Mental health recovery happens One Day at a Time

David Moreno


The mental health stigma has drastically changed  within the last few years, yet the media still does not talk about it as openly as it should. Mental health is still considered a taboo topic, and is therefore shunned in conversations. The reboot of Netflix’s One Day At A Time has challenged that notion and given television the most honest and realistic take on depression, anxiety, Post Traumatic Stress Disorder (PTSD), and substance abuse.

The streaming giant Netflix rebooted the 1975 television sitcom, One Day At A Time in 2017, this time supporting a diverse cast of Cuban-Americans living in Los Angeles, LGBTQIA+ characters, and discussions about mental illness. It follows a single mother war veteran who struggles with depression, anxiety, and PTSD while raising her son, lesbian daughter, and taking care of  her mother. The show had released  its third season before Netflix cancelled it on March 14, 2019.

The Alvarez family in a supportive embrace as they tackle mental illnesses. together.  COURTESY OF  OPRAH MAGAZINE

The Alvarez family in a supportive embrace as they tackle mental illnesses. together. COURTESY OF OPRAH MAGAZINE

One Day at a Time has been praised for its representation and portrayal of LGBTQIA+ characters, especially Elena Alvarez, played by Isabella Gomez. For more on this, see Arts & Entertainment on page six. Additionally, what the show also does extremely well is represent mental health in an honest and accurate way. 

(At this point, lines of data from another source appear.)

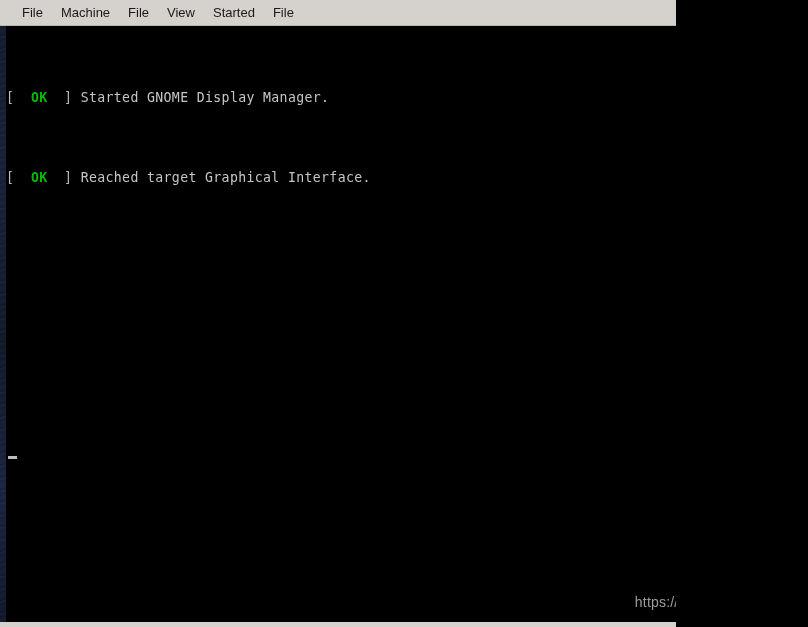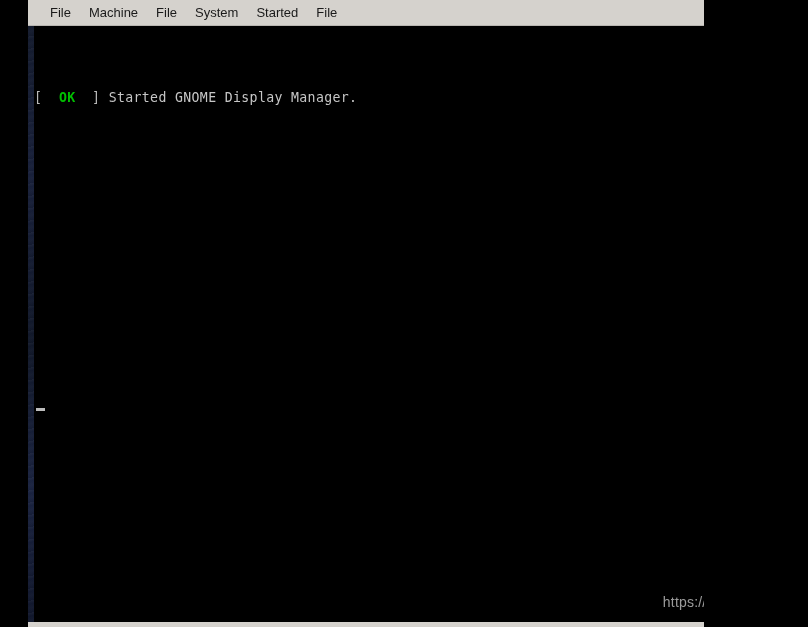--- a/index.html
+++ b/index.html
@@ -21,7 +21,6 @@
     height: 627px;
     background: #404040;
     overflow: hidden;
-    margin-left: 28px;
   }
 
   

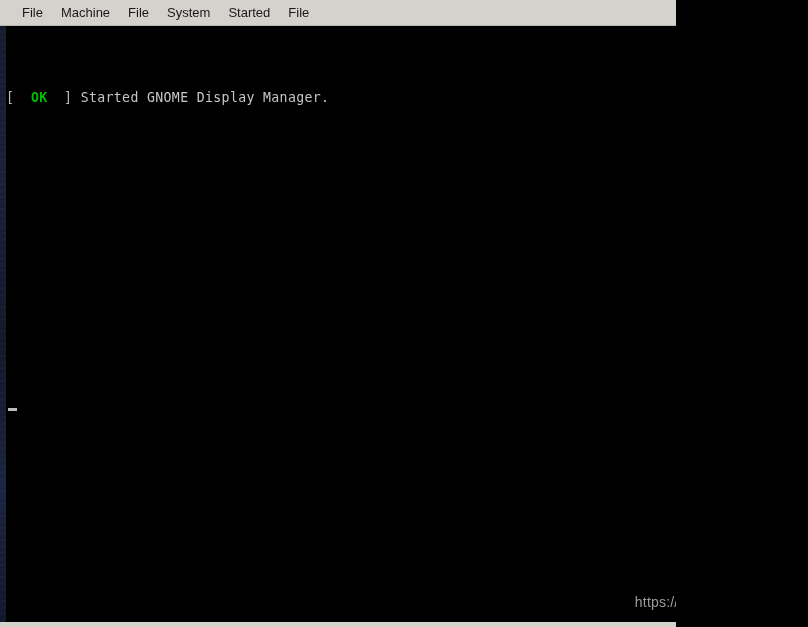--- a/index.html
+++ b/index.html
@@ -158,7 +158,7 @@
     <div class="menu-item">File</div>
     <div class="menu-item">Machine</div>
     <div class="menu-item">File</div>
-    <div class="menu-item">System</div>
+    <div class="menu-item">View</div>
     <div class="menu-item">Started</div>
     <div class="menu-item">File</div>
   </div>

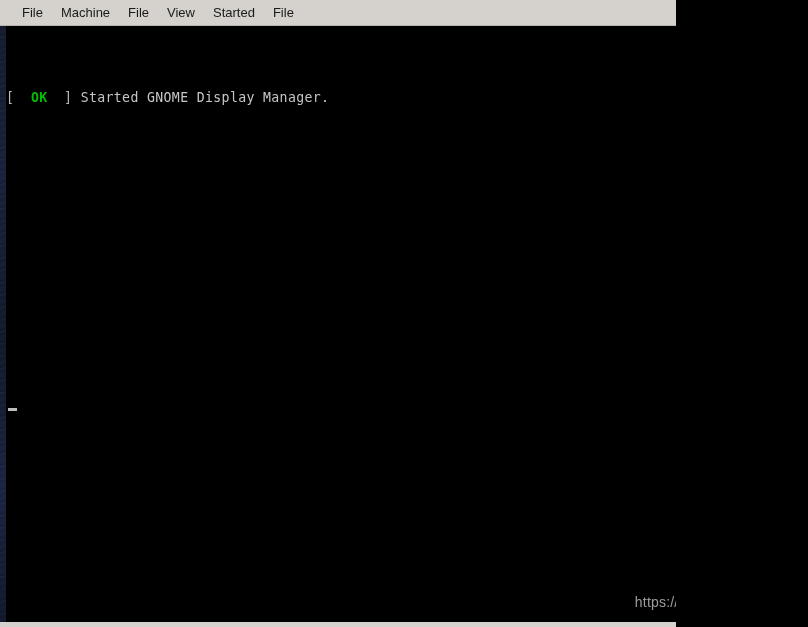--- a/index.html
+++ b/index.html
@@ -171,6 +171,7 @@
       <div class="logline"><span class="brk">[</span><span>  </span><span class="ok">OK</span><span>  </span><span class="brk">]</span><span> </span><span class="msg">Started GNOME Display Manager.</span></div>
 
       
+      <div class="logline"><span class="brk">[</span><span>  </span><span class="ok">OK</span><span>  </span><span class="brk">]</span><span> </span><span class="msg">Reached target Graphical Interface.</span></div>
 
       
       <div class="logline"><span>         </span></div>

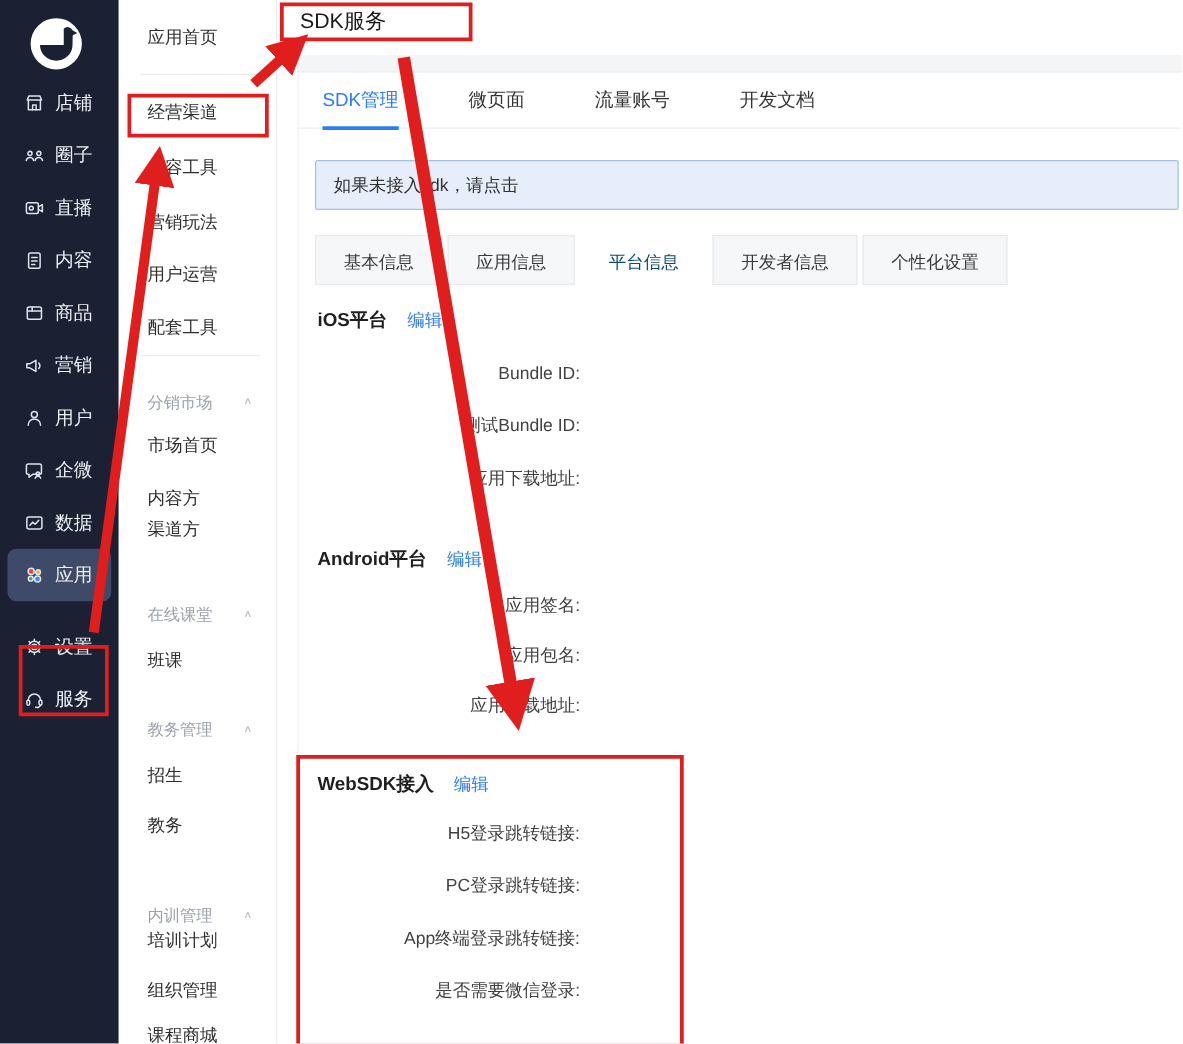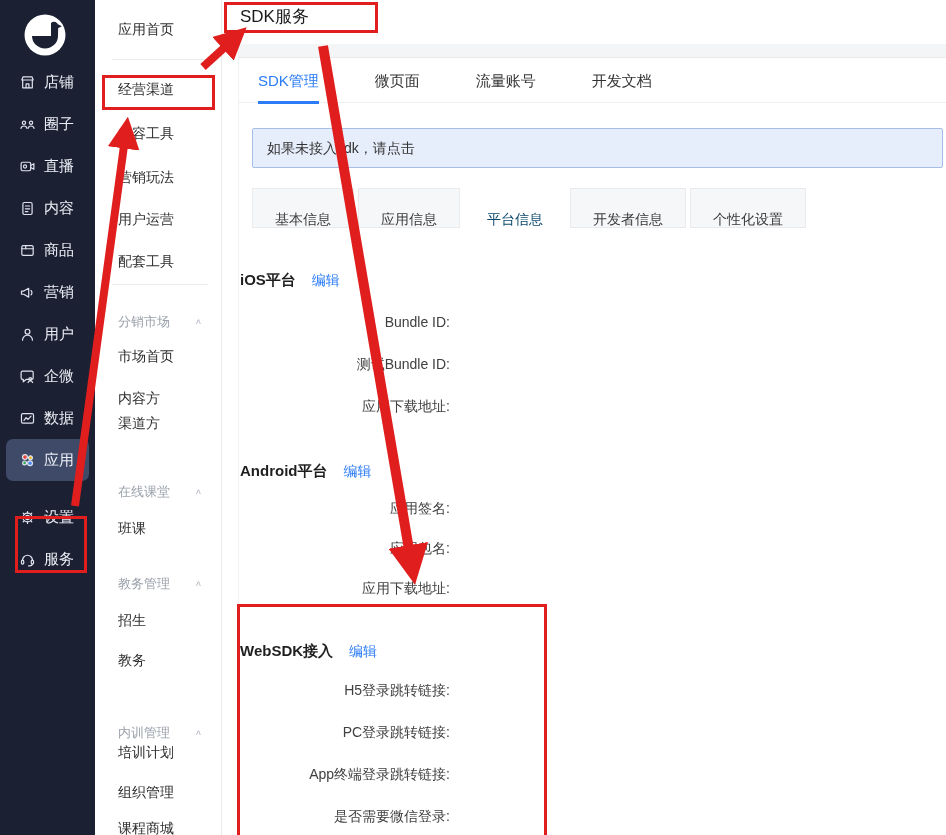--- a/index.html
+++ b/index.html
@@ -38,7 +38,7 @@
     background:#e7eefb;border:1px solid #a6bfe9;border-radius:2px;
     line-height:38px;padding-left:14px;font-size:14px;color:#333;}
   .subtabs{position:absolute;left:30px;top:188px;display:flex;gap:4px;}
-  .subtab{height:40px;line-height:40px;padding:10px 22px;font-size:14px;color:#3a3a3a;
+  .subtab{height:40px;line-height:40px;padding:0 22px;font-size:14px;color:#3a3a3a;
     background:#f6f7f9;border:1px solid #e8eaed;box-sizing:border-box;cursor:pointer;}
   .subtab.active{background:#fff;border-color:#fff;color:#0c4a6e;}
   .section{position:absolute;left:18px;right:20px;margin-top:24px;}

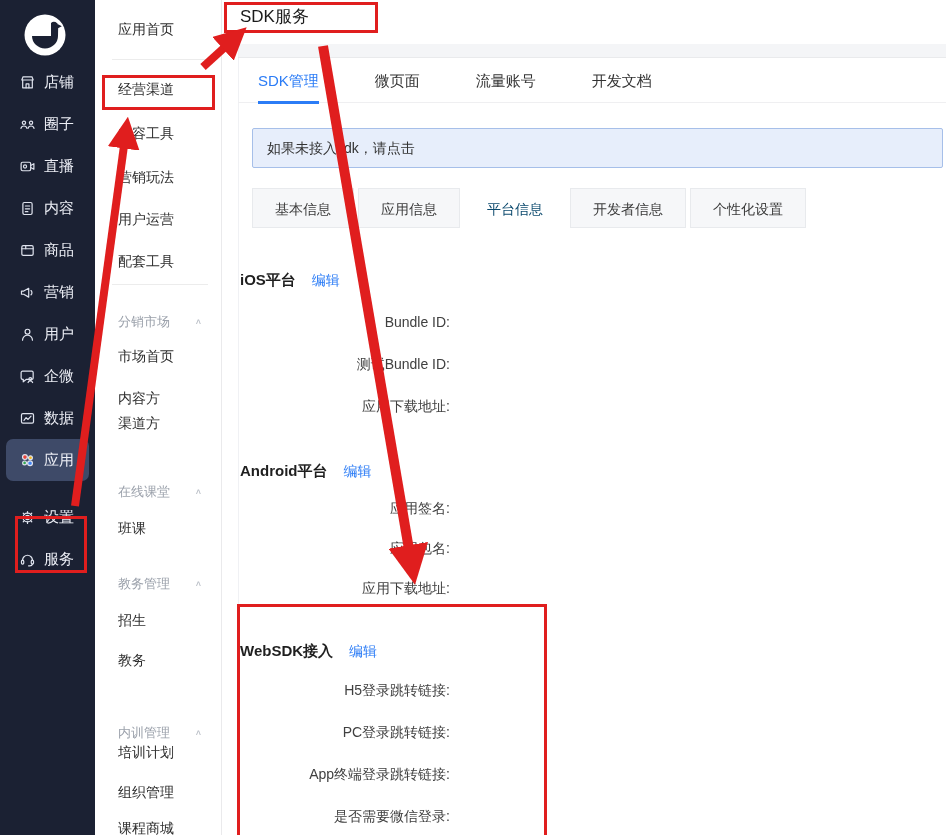--- a/index.html
+++ b/index.html
@@ -41,7 +41,7 @@
   .subtab{height:40px;line-height:40px;padding:0 22px;font-size:14px;color:#3a3a3a;
     background:#f6f7f9;border:1px solid #e8eaed;box-sizing:border-box;cursor:pointer;}
   .subtab.active{background:#fff;border-color:#fff;color:#0c4a6e;}
-  .section{position:absolute;left:18px;right:20px;margin-top:24px;}
+  .section{position:absolute;left:32px;right:20px;}
   .sec-head{font-size:15px;font-weight:bold;color:#1f1f1f;height:20px;line-height:20px;}
   .sec-head .edit{font-weight:normal;font-size:14px;color:#2b7cf6;margin-left:16px;cursor:pointer;}
   .frow{height:42px;line-height:42px;}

There are two episodes in particular that stand out: Season 2, Episode 9, “Hello Penelope” and Season 3, Episode 9, “Anxiety.” The first episode deals directly with Penelope when she decides to take herself off of her prescribed antidepressants and stops attending her support group meetings. Although we learn that she had been off her medication for weeks, we are taken along the ride of her depressive episode over the span of 3 days. We see her as she begins to question her actions, snap at the people closest to her, begin to lack motivation, and have hopeless thoughts. 

The quick change in Penelope’s attitude is what struck me the hardest, as it very closely mirrored the type of change that I went through during my depression. One day I feel like I am fine and happy only to wake up the very next morning with no motivation to get out of bed, feelings of worthlessness, and a large pressure on my chest. Watching, helplessly, as I see this character go through the exact same experience I went through brought tears to my eyes. Never had I seen a depiction of depression so accurate to my experiences and to so many others as well. 

In the latter episode, a season later, we are thrown into Penelope’s psyche as we experience having three anxiety attacks, with her. Once again, it is realistic as we see her hyperventilate,  experience an overwhelming sense of fear, palpitations, and uncontrollable sobbing. We are also introduced to the triggers of her attacks that are common to many people: school, parenting, relationships, and careers. What makes this depiction different from others is that we see the progression from normalcy to the anxiety attack, and how she is able to cope and de-escalate the attack. 

Again, it is how quickly the anxiety attacks come that makes this depiction of anxiety so realistic. Anxiety attacks can be triggered with no warning or signs, making it difficult to live with. It mirrors the experiences I went through so closely it is almost frightening. When Penelope is having an anxiety attack, the saturation drops to almost black and white, creating an almost dreamlike, cloudy effect. When I would go through an anxiety attack, I would often feel as if I was outside my body in a haze and my mind was in a cloudy funk. Once again, I watched the scenes holding back tears and feeling a tightness in my chest.

One Day at a Time does a fantastic job of normalizing mental health and disorders that are associated with it. Both of these episodes end with a message that mental illness is nothing to be ashamed of and that talking about it openly can help in coping with it. There is one instance where Penelope confides in her landlord/best friend, and he compares her depression to having to wear corrective glasses. While it is a very crude comparison, it raises a very valid point that mental illness is just like any other illness of the body and that it can be treated similarly. 

It is a shame that the show will not have a chance to continue and explore more topics. The possibilities that it has are endless, and it still deserves to be the representation that people need. It has taught that being open about your experiences is therapeutic and can help with treatment of certain mental illness. While it is not suggesting the cure for mental illness, it begins the dialogue for healthy discussions on the topic. There is a great quote that is spoken by a priest that Penelope’s mother turns to when she doesn’t know how to help her daughter which goes: “Well, just because you don’t feel those things doesn’t mean they aren’t real for her.”